Сначала Петр Иванович с Лидией Сергеевной хотели подарить молодоженам свою машину, добротный «форд» надежной немецкой сборки, но, уничтоженная в аварии, она перестала представлять какую-либо ценность. Поэтому, как и Маришины родители, они подарили три тысячи долларов и огромный чемодан, весьма кстати, потому что на следующий день после свадьбы, к вечеру, Мариша и Андрей укатили в свадебное путешествие на Майорку.

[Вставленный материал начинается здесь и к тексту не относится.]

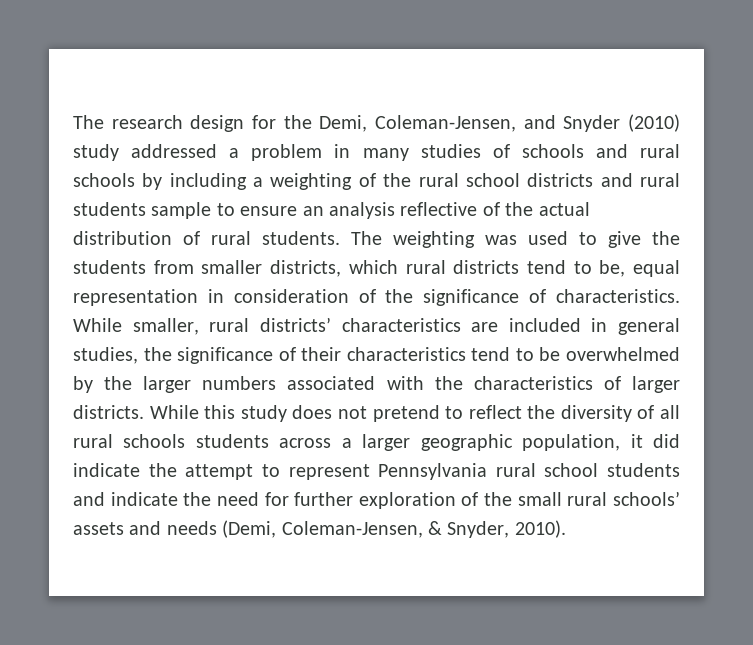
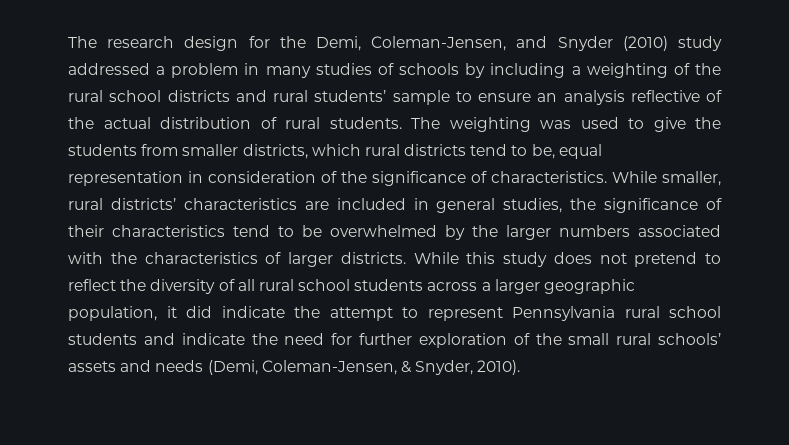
- The research design for the Demi, Coleman-Jensen, and Snyder (2010) study addressed a problem in many studies of schools and rural schools by including a weighting of the rural school districts and rural students sample to ensure an analysis reflective of the actual distribution of rural students.
+ The research design for the Demi, Coleman-Jensen, and Snyder (2010) study addressed a problem in many studies of schools by including a weighting of the rural school districts and rural students’ sample to ensure an analysis reflective of the actual distribution of rural students.
- While this study does not pretend to reflect the diversity of all rural schools students across a larger geographic population, it did indicate the attempt to represent Pennsylvania rural school students and indicate the need for further exploration of the small rural schools’ assets and needs (Demi, Coleman-Jensen, & Snyder, 2010).
+ While this study does not pretend to reflect the diversity of all rural school students across a larger geographic population, it did indicate the attempt to represent Pennsylvania rural school students and indicate the need for further exploration of the small rural schools’ assets and needs (Demi, Coleman-Jensen, & Snyder, 2010).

Романтичный дух Парижа успел уже почти полностью рассеяться, осев в глубинах памяти легкой пряной дымкой. Майорка оживила его, ворвавшись в их жизнь брызгами ледяной возбуждающей сангрии и бирюзового моря в лучах мягкого средиземноморского солнца, в шелесте беспокойных пальм, в порывах соленого бриза. Они уже ездили раз в жаркую страну, в Египет, где палящее солнце, невыносимая жара, пустыня… тут было совершенно другое, намного более впечатляющее: ласкающее море, густая красочность природы, безудержное веселье в сочетании с задумчивой размеренностью, терпкий испанский колорит.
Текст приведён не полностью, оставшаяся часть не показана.